The 5 DMV Queries Every DBA Should Have Ready
Dynamic Management Views are one of the most powerful diagnostic tools built into SQL Server. If you're not querying DMVs regularly, you're flying blind. These five queries give you immediate, actionable visibility into procedure execution frequency, query performance, missing indexes, wait statistics, and plan cache health - the kind of intelligence that separates reactive firefighting from proactive database management.
The original content for this article was incomplete, so what follows is a practical, field-tested set of DMV queries that DBA Services uses regularly when performing SQL Server health checks and performance investigations.
Before You Run These Queries: A Critical Warning About DBCC FREEPROCCACHE
Before diving in, there's one important preparation step worth understanding properly.
Some DBAs recommend running DBCC FREEPROCCACHE before executing these queries so that the "Age in Cache" values are consistent across all cached plans. The logic is sound: if plans were cached at different times, comparing their age becomes meaningless.
The problem is that DBCC FREEPROCCACHE clears the entire plan cache on the instance. On a production server, that means every subsequent query has to recompile from scratch. You'll see an immediate CPU spike and a temporary performance degradation as SQL Server rebuilds execution plans. On a busy OLTP system, this can cause real user-facing slowdowns for several minutes.
The practical recommendation: run these queries during a low-traffic window if you want consistent age comparisons, or simply accept that age values may vary and focus on the execution counts and performance metrics instead.
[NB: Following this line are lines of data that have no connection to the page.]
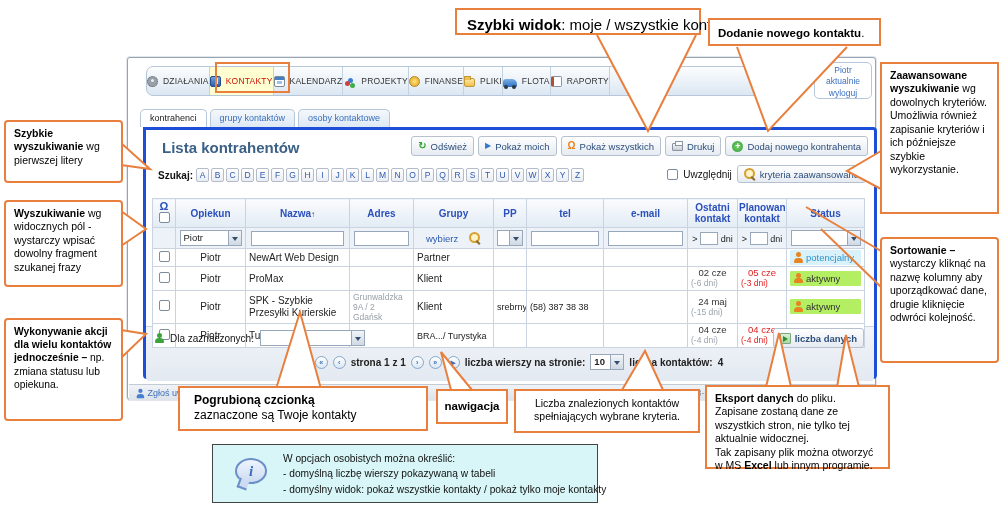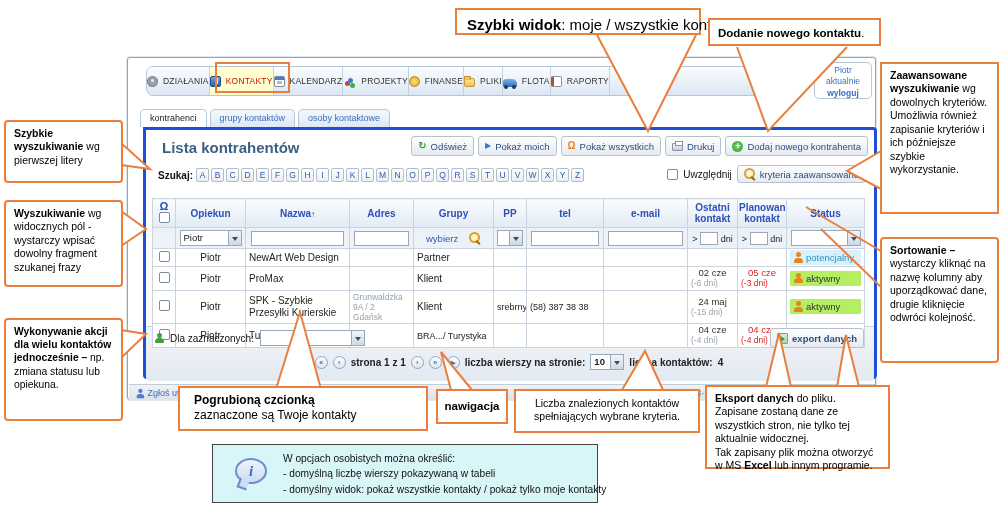--- a/index.html
+++ b/index.html
@@ -34,21 +34,21 @@
 .i-files::before{content:"";position:absolute;left:-1px;top:-3px;width:5px;height:3px;background:#f0c04a;border:1px solid #c09a3a;border-bottom:none}
 .i-fleet{width:14px;height:8px;margin-top:3px;background:linear-gradient(#7ab0e8,#2f6fc0);border-radius:3px 5px 1px 1px}
 .i-fleet::before,.i-fleet::after{content:"";position:absolute;bottom:-2px;width:4px;height:4px;border-radius:50%;background:#2a3844}
 .i-fleet::before{left:1px}.i-fleet::after{right:1px}
 .i-reports{background:#fff;border:1px solid #8a93a0;border-left:3px solid #b05030}
 
 
 #userbox{position:absolute;left:686px;top:4px;width:58px;height:37px;background:#fff;
   border:1px solid #b7c7da;border-radius:5px;font-size:8.5px;color:#3a6fbf;text-align:center;
   line-height:1.35;padding-top:2px}
-#userbox .logout{font-weight:bold}
+#userbox .logout{font-weight:normal}
 
 
 #subtabs{position:absolute;left:12px;top:51px;display:flex;gap:3px;align-items:flex-end;z-index:3}
 .subtab{font-size:9px;padding:3px 9px 4px;border:1px solid #b7c7da;border-bottom:none;
   border-radius:5px 5px 0 0;background:linear-gradient(#f4f8fc,#dde8f3);color:#3a6fbf;white-space:nowrap}
 .subtab.active{background:#fff;color:#222;position:relative;z-index:2}
 
 
 #panel{position:absolute;left:15px;top:69px;width:734px;height:252px;background:#fff;
   border:3px solid #1d4ed8;border-radius:0 4px 4px 4px}
@@ -453,21 +453,21 @@
         <span class="person green"></span>
         <span class="lbl">Dla zaznaczonych:</span>
         <span class="sel" style="width:105px;background:#fff">
           <span class="v"></span>
             <span class="a"></span>
           </span>
       </div>
 
       <span class="tbtn" id="exportbtn">
         <span class="i-export"></span>
-        <span style="font-weight:bold">export danych</span>
+        <span style="font-weight:bold">liczba danych</span>
       </span>
 
       <div id="pager">
         <span class="pgb">◀</span>
         <span class="pgb">«</span>
         <span class="pgb">‹</span>
         <span>strona 1 z 1</span>
         <span class="pgb">›</span>
         <span class="pgb">»</span>
         <span class="pgb">▶</span>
Never run DBCC FREEPROCCACHE on production without understanding the consequences first.
Query 1: Which Stored Procedures Are Called Most Often?
Knowing your most-executed procedures is essential for baselining and troubleshooting. If a procedure runs 50,000 times per day and its average duration creeps up by 10 milliseconds, that's 500 extra seconds of cumulative wait time added to your workload. You need to know which procedures matter most before you can prioritise tuning efforts.
SELECT TOP 25
DB_NAME(qt.dbid) AS DatabaseName,
OBJECT_NAME(qt.objectid, qt.dbid) AS ProcedureName,
qs.execution_count,
qs.total_elapsed_time / qs.execution_count AS avg_elapsed_time_us,
qs.total_worker_time / qs.execution_count AS avg_cpu_time_us,
qs.total_logical_reads / qs.execution_count AS avg_logical_reads,
qs.cached_time,
qs.last_execution_time
FROM sys.dm_exec_procedure_stats qs
CROSS APPLY sys.dm_exec_sql_text(qs.plan_handle) qt
ORDER BY qs.execution_count DESC;
This query pulls from sys.dm_exec_procedure_stats, which accumulates statistics since the last plan cache entry was created. Pay attention to avg_elapsed_time_us and avg_logical_reads alongside execution count. A procedure that runs a million times with 2 logical reads per execution is fine. One that runs a million times with 50,000 logical reads per execution is a serious problem.
Query 2: Which Queries Are Consuming the Most CPU?
High CPU is one of the most common complaints DBAs get called in to investigate. This query surfaces the top offenders directly from the plan cache.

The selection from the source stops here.